Okay, chapter 2 was interesting and fun. I liked hearing the participant quotes the author used, as that made me feel like she knew what she was talking about. She has her own framework that she uses to help her facilitate her SJE sessions. She admits she's made mistakes before, and that her framework evolves as she does. It's separated into several portions. The outermost portion (imagine a rectangle) is based on facilitator awareness and growth. This is an area where we need to be constantly concerned. We grow each day with our observations and actions. We learn what works and what doesn't. We also learn from our participants what works and what doesn't. Something I learned from the recent meeting was that I need to be very careful about how I phrase things, and how I speak. So we're learning something every day and adding to our experiences. This is a good thing, as we become better social justice educators when we learn these lessons.
The inner rectangle is about creating an inclusive learning environment. We have to make the space safe enough that participants feel they can take a risk, and we have to make the space feel like a welcoming atmosphere for them to share things about themselves that are... Deeply personal and risky. People need to feel like their statements will be respected and that people who disagree will do so respectfully. Inside this rectangle, there is a three part session plan or semester plan. The three parts are: 1) A model of oppression, 2) Participant Self Reflection, and 3.) A call to ACTION. I'll devote a paragraph to each of these.

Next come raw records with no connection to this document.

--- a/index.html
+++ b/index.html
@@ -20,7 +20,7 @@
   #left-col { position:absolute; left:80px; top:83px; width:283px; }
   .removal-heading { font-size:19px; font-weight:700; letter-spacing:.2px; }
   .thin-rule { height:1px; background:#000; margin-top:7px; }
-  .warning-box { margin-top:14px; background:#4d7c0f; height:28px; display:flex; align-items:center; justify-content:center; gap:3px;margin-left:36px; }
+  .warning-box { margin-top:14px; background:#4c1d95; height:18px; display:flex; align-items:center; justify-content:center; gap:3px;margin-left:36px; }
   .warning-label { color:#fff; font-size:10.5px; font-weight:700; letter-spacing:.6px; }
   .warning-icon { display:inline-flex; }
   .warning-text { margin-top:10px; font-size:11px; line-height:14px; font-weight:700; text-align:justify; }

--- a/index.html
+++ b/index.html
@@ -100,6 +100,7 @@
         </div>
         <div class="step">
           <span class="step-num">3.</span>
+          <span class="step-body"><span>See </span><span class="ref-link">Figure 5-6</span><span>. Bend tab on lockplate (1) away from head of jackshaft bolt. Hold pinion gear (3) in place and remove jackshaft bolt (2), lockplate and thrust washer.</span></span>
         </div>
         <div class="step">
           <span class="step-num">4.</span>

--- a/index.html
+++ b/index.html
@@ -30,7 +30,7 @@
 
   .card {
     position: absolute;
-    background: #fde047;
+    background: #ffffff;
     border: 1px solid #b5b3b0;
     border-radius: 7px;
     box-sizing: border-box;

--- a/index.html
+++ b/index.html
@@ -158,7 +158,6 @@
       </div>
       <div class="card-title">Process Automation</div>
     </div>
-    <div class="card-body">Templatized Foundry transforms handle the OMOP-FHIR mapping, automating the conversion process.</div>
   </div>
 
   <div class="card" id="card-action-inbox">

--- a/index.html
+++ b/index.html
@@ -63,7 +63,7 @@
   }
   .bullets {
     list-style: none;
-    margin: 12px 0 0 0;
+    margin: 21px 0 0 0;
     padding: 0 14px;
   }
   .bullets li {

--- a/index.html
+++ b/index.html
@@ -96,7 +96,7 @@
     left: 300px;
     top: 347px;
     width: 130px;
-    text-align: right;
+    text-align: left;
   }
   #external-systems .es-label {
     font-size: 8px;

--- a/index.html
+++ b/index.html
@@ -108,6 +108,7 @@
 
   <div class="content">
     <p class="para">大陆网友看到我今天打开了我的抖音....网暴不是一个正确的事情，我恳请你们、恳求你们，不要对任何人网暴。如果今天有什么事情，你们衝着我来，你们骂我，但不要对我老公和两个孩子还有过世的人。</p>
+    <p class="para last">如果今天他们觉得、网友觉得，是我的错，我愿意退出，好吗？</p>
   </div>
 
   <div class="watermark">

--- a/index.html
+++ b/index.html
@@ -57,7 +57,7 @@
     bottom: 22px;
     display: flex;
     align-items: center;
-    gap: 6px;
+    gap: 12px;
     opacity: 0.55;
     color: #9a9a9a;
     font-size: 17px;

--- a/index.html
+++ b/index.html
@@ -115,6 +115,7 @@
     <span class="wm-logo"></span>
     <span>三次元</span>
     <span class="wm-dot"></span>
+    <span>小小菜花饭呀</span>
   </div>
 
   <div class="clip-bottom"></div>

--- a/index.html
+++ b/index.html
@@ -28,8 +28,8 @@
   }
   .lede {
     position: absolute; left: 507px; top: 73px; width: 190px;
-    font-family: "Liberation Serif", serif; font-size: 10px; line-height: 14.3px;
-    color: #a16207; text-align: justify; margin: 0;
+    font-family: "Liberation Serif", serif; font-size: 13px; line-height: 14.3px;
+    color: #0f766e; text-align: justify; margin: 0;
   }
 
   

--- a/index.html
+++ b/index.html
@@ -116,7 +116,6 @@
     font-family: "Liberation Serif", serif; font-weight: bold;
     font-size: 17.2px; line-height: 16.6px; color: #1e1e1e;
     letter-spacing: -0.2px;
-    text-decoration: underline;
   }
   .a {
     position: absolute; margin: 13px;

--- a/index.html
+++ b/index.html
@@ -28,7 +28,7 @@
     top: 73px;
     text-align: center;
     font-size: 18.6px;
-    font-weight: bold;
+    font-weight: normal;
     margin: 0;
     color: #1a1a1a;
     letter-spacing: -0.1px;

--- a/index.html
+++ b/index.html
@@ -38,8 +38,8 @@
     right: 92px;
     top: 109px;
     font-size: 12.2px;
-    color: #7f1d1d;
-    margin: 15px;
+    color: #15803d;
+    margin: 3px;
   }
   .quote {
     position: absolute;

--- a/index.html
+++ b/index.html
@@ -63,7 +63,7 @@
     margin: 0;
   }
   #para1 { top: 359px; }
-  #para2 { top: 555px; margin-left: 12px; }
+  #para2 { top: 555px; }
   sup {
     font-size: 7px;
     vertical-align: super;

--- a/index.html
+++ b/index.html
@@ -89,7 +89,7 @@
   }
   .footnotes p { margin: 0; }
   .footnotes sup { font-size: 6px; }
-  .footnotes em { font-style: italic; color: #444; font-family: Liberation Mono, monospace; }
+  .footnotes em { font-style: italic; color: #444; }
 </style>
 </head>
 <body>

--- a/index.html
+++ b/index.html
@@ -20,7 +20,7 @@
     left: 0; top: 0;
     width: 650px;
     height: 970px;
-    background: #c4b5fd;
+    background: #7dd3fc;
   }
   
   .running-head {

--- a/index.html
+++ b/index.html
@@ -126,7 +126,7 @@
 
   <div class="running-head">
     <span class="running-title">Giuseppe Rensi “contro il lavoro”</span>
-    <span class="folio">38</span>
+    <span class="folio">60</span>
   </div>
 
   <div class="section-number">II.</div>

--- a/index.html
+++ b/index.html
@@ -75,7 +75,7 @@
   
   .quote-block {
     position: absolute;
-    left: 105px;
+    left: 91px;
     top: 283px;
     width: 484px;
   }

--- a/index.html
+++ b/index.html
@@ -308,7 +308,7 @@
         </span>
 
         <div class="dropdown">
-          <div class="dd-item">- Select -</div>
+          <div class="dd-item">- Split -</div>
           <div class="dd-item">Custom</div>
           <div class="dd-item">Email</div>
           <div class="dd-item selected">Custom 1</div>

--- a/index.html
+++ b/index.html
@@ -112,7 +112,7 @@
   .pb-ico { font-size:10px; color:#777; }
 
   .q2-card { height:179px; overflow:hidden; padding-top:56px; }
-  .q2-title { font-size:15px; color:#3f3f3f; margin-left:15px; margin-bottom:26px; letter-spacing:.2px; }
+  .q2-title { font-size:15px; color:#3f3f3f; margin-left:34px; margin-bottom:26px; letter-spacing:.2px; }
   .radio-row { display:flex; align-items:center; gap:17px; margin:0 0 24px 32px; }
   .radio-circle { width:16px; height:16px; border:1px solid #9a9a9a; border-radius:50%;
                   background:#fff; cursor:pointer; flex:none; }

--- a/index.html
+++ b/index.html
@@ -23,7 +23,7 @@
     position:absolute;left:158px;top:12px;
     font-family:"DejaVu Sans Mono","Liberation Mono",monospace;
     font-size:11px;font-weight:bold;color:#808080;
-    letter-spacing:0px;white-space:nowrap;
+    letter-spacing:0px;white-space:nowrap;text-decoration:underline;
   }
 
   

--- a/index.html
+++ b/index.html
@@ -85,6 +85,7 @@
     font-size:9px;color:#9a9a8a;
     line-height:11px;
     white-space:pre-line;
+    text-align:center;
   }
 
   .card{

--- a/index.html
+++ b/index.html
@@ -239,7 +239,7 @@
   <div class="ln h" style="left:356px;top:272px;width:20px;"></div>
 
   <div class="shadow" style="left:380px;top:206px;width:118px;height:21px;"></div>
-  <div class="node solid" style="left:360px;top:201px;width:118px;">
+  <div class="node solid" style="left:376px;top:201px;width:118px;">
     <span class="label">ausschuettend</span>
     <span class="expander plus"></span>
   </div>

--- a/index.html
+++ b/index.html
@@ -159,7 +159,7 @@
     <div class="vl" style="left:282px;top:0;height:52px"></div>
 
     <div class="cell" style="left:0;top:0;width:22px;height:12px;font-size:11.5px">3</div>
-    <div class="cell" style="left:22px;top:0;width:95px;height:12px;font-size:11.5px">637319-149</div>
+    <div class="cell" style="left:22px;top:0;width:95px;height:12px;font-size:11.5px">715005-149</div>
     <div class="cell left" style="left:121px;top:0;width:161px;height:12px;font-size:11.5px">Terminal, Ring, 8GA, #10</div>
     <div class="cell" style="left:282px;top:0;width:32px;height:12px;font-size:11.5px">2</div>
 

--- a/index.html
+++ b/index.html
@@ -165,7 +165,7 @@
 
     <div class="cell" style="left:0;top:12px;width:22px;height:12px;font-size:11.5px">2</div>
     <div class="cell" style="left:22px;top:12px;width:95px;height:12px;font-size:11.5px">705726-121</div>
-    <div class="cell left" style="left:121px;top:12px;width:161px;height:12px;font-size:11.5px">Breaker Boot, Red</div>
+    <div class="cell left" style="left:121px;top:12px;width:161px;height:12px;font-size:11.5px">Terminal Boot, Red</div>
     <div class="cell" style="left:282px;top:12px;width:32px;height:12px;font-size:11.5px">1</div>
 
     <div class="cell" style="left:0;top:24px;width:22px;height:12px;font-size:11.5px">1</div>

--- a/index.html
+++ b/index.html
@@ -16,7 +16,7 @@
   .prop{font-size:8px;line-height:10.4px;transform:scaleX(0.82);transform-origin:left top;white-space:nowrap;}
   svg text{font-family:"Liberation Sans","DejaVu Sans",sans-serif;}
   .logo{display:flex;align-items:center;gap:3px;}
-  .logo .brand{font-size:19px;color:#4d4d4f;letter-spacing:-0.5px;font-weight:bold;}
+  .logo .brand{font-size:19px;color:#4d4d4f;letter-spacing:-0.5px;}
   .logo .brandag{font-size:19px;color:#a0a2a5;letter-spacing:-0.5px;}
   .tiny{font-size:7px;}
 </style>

The first part is the model of oppression. This is the subject where things can tend to get over intellectualized. People think that this is necessary, almost. It should be an intellectual exercise in part. But there should also be stories to go with it. Stories are the examples you use to show that this model is correct and not just a fanciful construct. If they are participant stories, that's even better, because those can't be scripted ahead of time. They're real and compelling, and are more believable because of it. This is where students take a risk. They tell the story of what they heard or saw or did, or what was done to them. These are the stories that bring the model to life. You can also use stories from the news media, or from the campus grapevine to "Prove" your theory/model is alive and well.
Next is participant self-reflection. As a participant, I had a hard time with this as subtleties are not something I see well. I don't see connections between things that I think I should see. I felt somewhat ashamed of my privilege at different times as well. Self-reflection is HARD WORK. It's something that can be done both publicly and privately, and I did a fair amount for RAPP. I also do a fair amount for my job as a facilitator. About what went right, and what went wrong. So self-reflection never really stops, it just keeps going.
And finally, the call to action. We had this at the end of the RAPP curriculum. That was the point where we had a gallery walk and saw posters up all over the walls where we could join groups on campus to make a difference ourselves. We could actually go out and DO SOMETHING to help. That was my favorite gallery walk. There were so many opportunities to help, and I wanted to do about half of them. (Like I have the time.) It gives me hope to see how so many people are interested in making a difference. We had a large (well, fairly large) group for my RAPP year. At the very end of the year, there were 25 of us that had hung strong through all the meetings and retreats and such. And it was so wonderful to see everyone, it made my day!!! And now I'm even more involved, which makes me happy. I'm helping others learn about social justice, and I'm asking them to go out and educate their family and friends as to what oppression is really about. It's wonderful to do these activities and feel like I'm making a difference in the lives around me. It's wonderful, and emotional and terrifying, lol. (After all, what happens if I do something wrong?)
Speaking of doing things wrong, we didn't really do anything wrong on Monday night. We were hoping for a bigger turnout, but we only got five people. So we pretty much redid our session plan at the last minute, and only did some of our activities. Then we substituted a guided discussion for the two activities we had planned to do that needed a bigger group. Even with the last minute substitution, we did all right. We ended up having it in the RAPP Office, cause that was cozier, we didn't need all the space, and there were students out in the lounge playing around and having music. We could have done it there anyways, but we chose to move it in the office instead. Our participants were wonderful (thanks to all those who came) and really didn't mind sharing very personal things that they thought and felt. So I'm calling it a big success. (And I'm now much less nervous about the whole facilitation thing. I've got a couple under my belt, and they both went okay, so I'm starting to relax and not be so afraid.)
Hopefully, this finds you all hale and hearty and doing well. I'm happy with the way things are going. Have a good weekend everyone!!